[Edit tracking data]

::::::

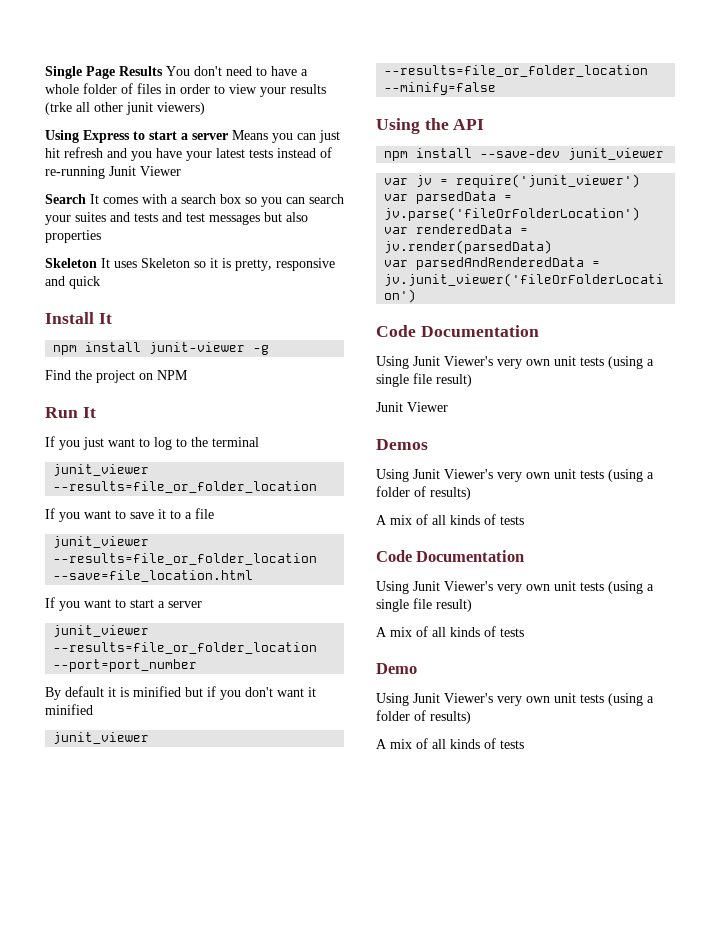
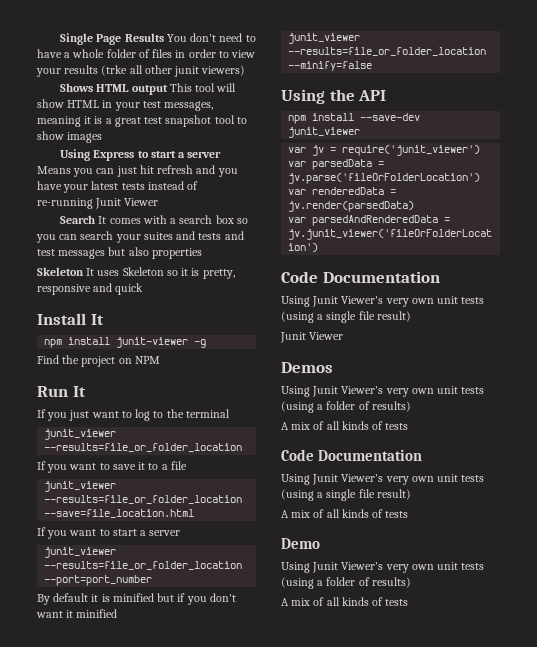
+ Shows HTML output This tool will show HTML in your test messages, meaning it is a great test snapshot tool to show images

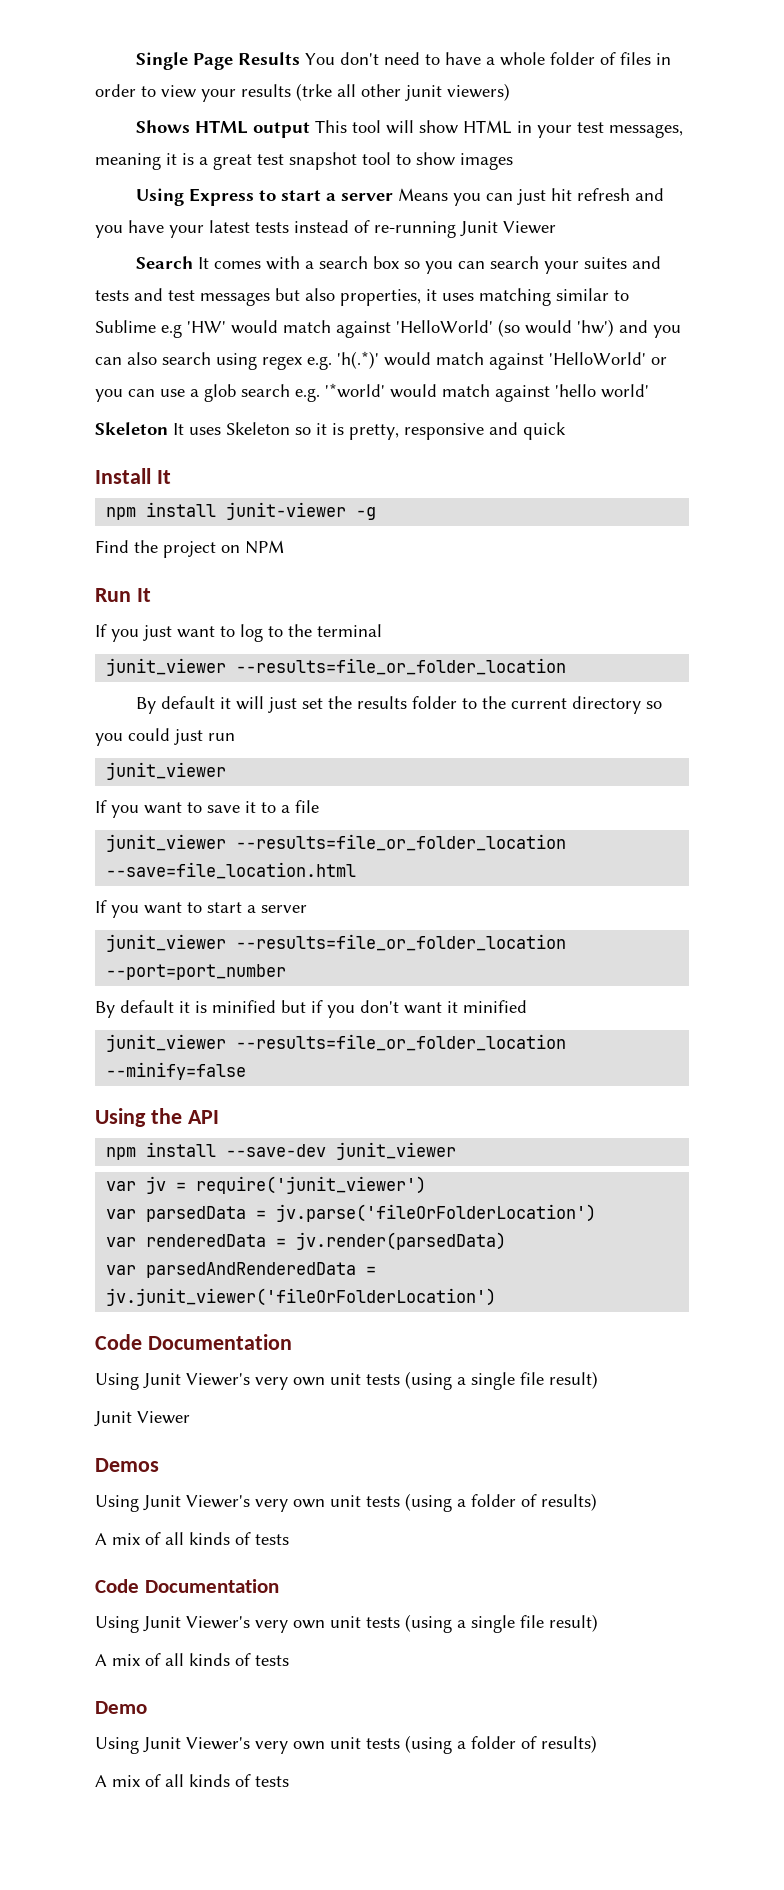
- Search It comes with a search box so you can search your suites and tests and test messages but also properties
+ Search It comes with a search box so you can search your suites and tests and test messages but also properties, it uses matching similar to Sublime e.g 'HW' would match against 'HelloWorld' (so would 'hw') and you can also search using regex e.g. 'h(.*)' would match against 'HelloWorld' or you can use a glob search e.g. '*world' would match against 'hello world'
+ By default it will just set the results folder to the current directory so you could just run
+ junit_viewer

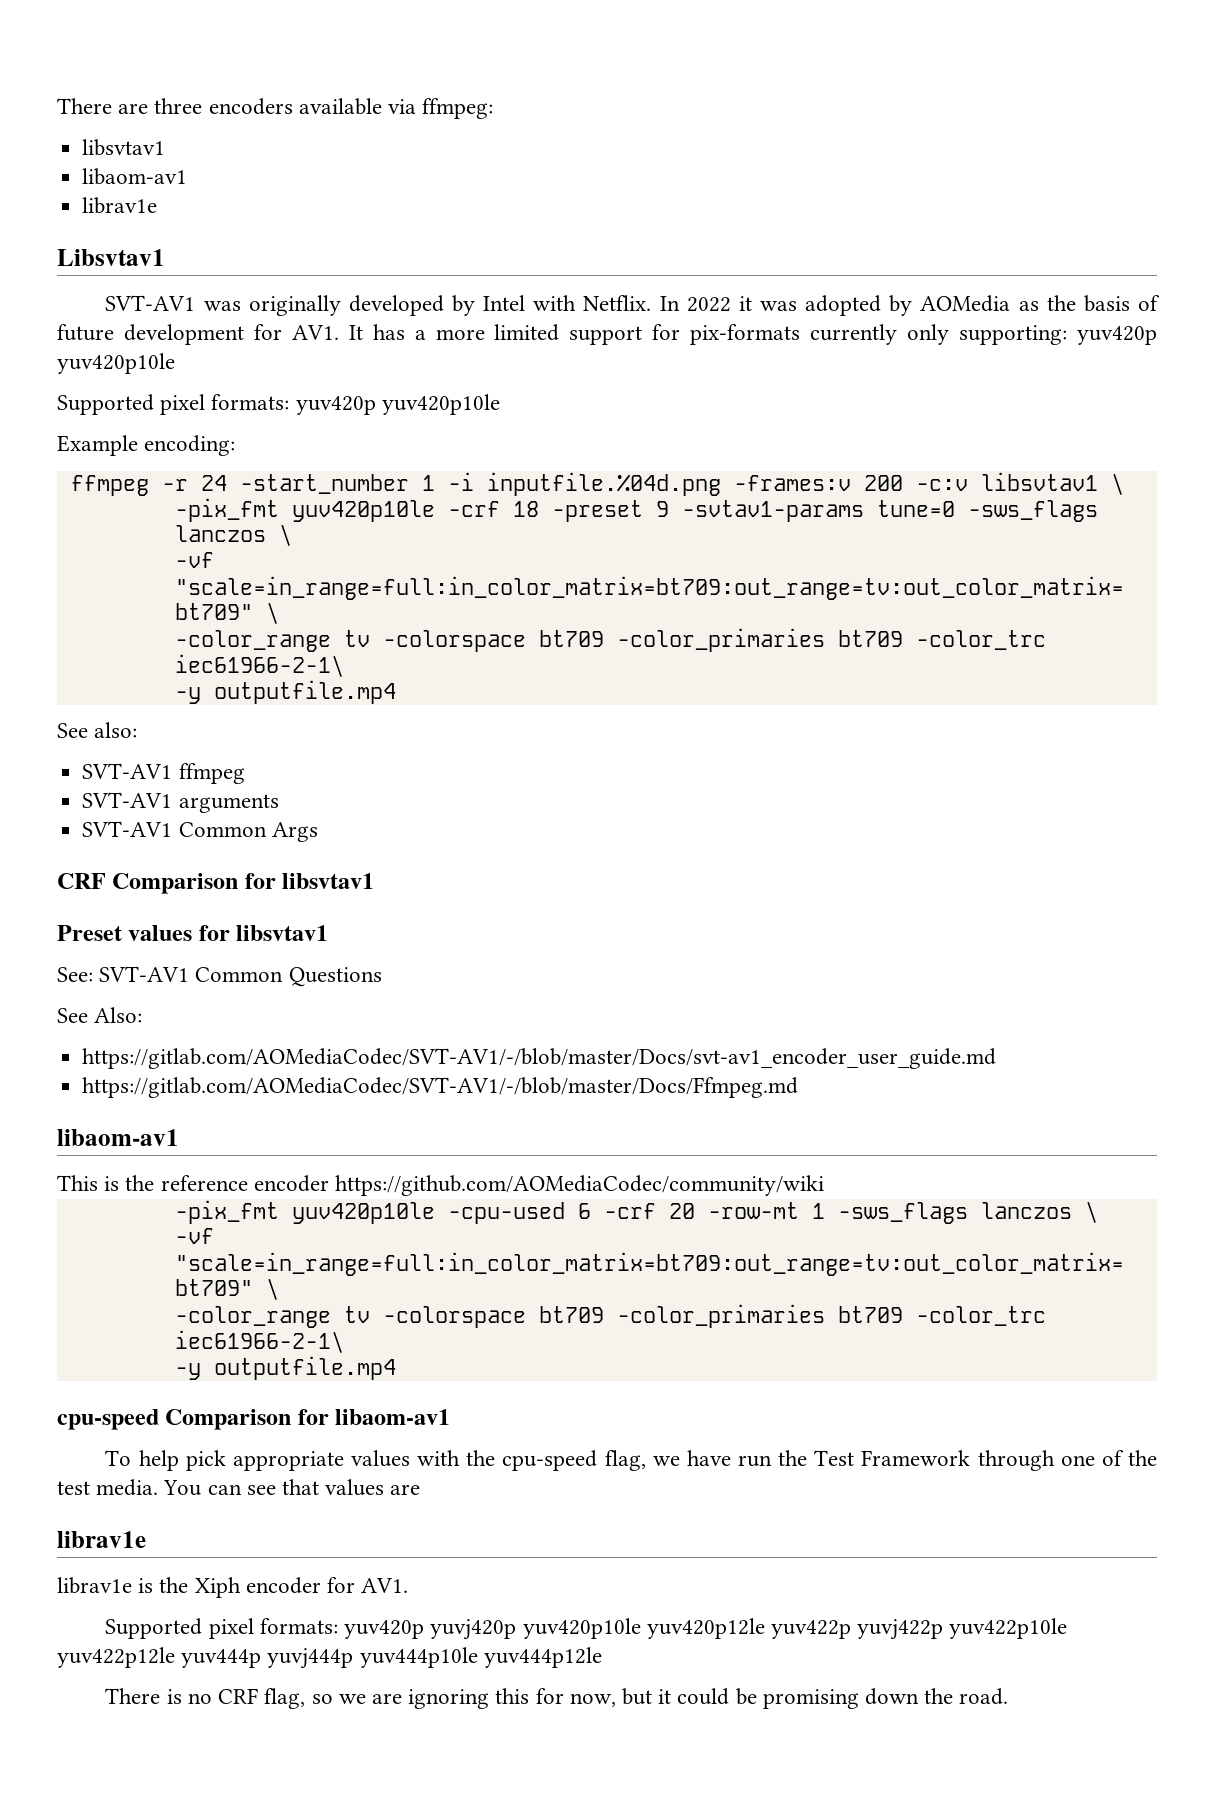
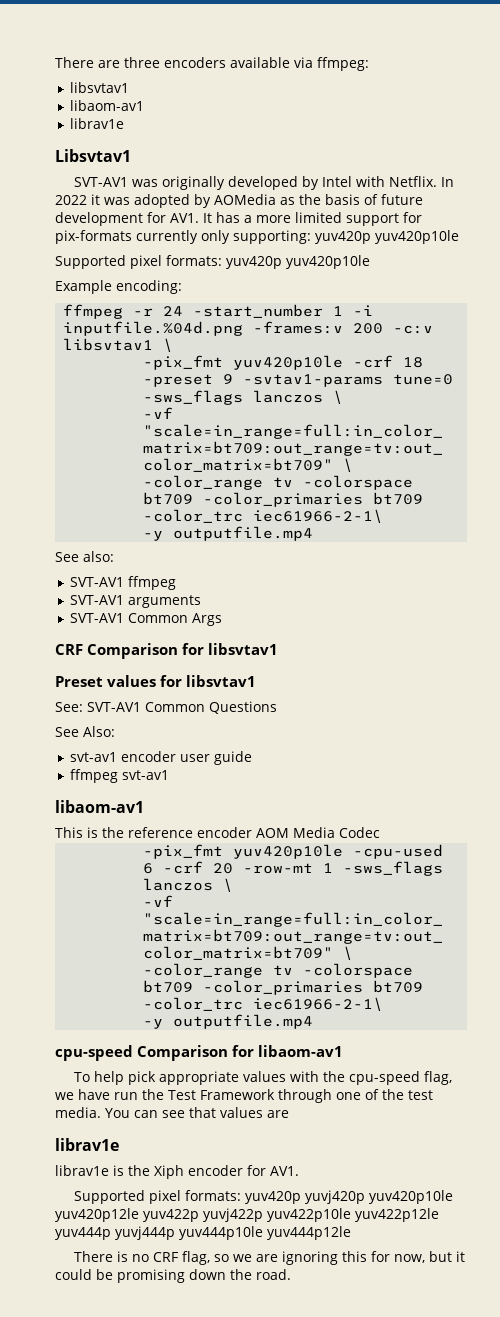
- https://gitlab.com/AOMediaCodec/SVT-AV1/-/blob/master/Docs/svt-av1_encoder_user_guide.md
- https://gitlab.com/AOMediaCodec/SVT-AV1/-/blob/master/Docs/Ffmpeg.md
+ svt-av1 encoder user guide
+ ffmpeg svt-av1
- This is the reference encoder https://github.com/AOMediaCodec/community/wiki
+ This is the reference encoder AOM Media Codec

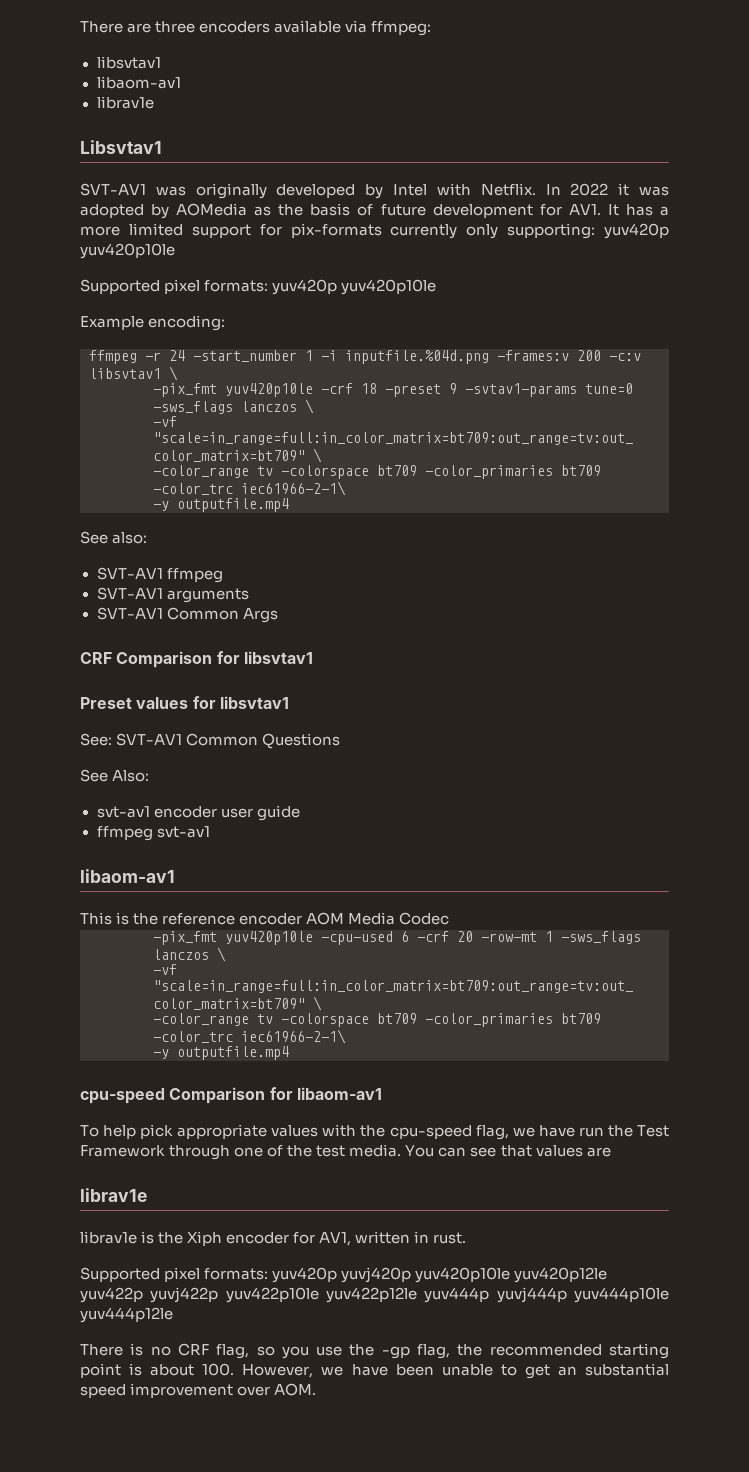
- librav1e is the Xiph encoder for AV1.
+ librav1e is the Xiph encoder for AV1, written in rust.
- There is no CRF flag, so we are ignoring this for now, but it could be promising down the road.
+ There is no CRF flag, so you use the -gp flag, the recommended starting point is about 100. However, we have been unable to get an substantial speed improvement over AOM.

::::::

§ **What to do**: Beginning with the line that contains "- librav1e is the Xiph encoder for AV1.", return every line through the end of the data above, exactly as written.

§ **Solution to the problem**:
- librav1e is the Xiph encoder for AV1.
+ librav1e is the Xiph encoder for AV1, written in rust.
- There is no CRF flag, so we are ignoring this for now, but it could be promising down the road.
+ There is no CRF flag, so you use the -gp flag, the recommended starting point is about 100. However, we have been unable to get an substantial speed improvement over AOM.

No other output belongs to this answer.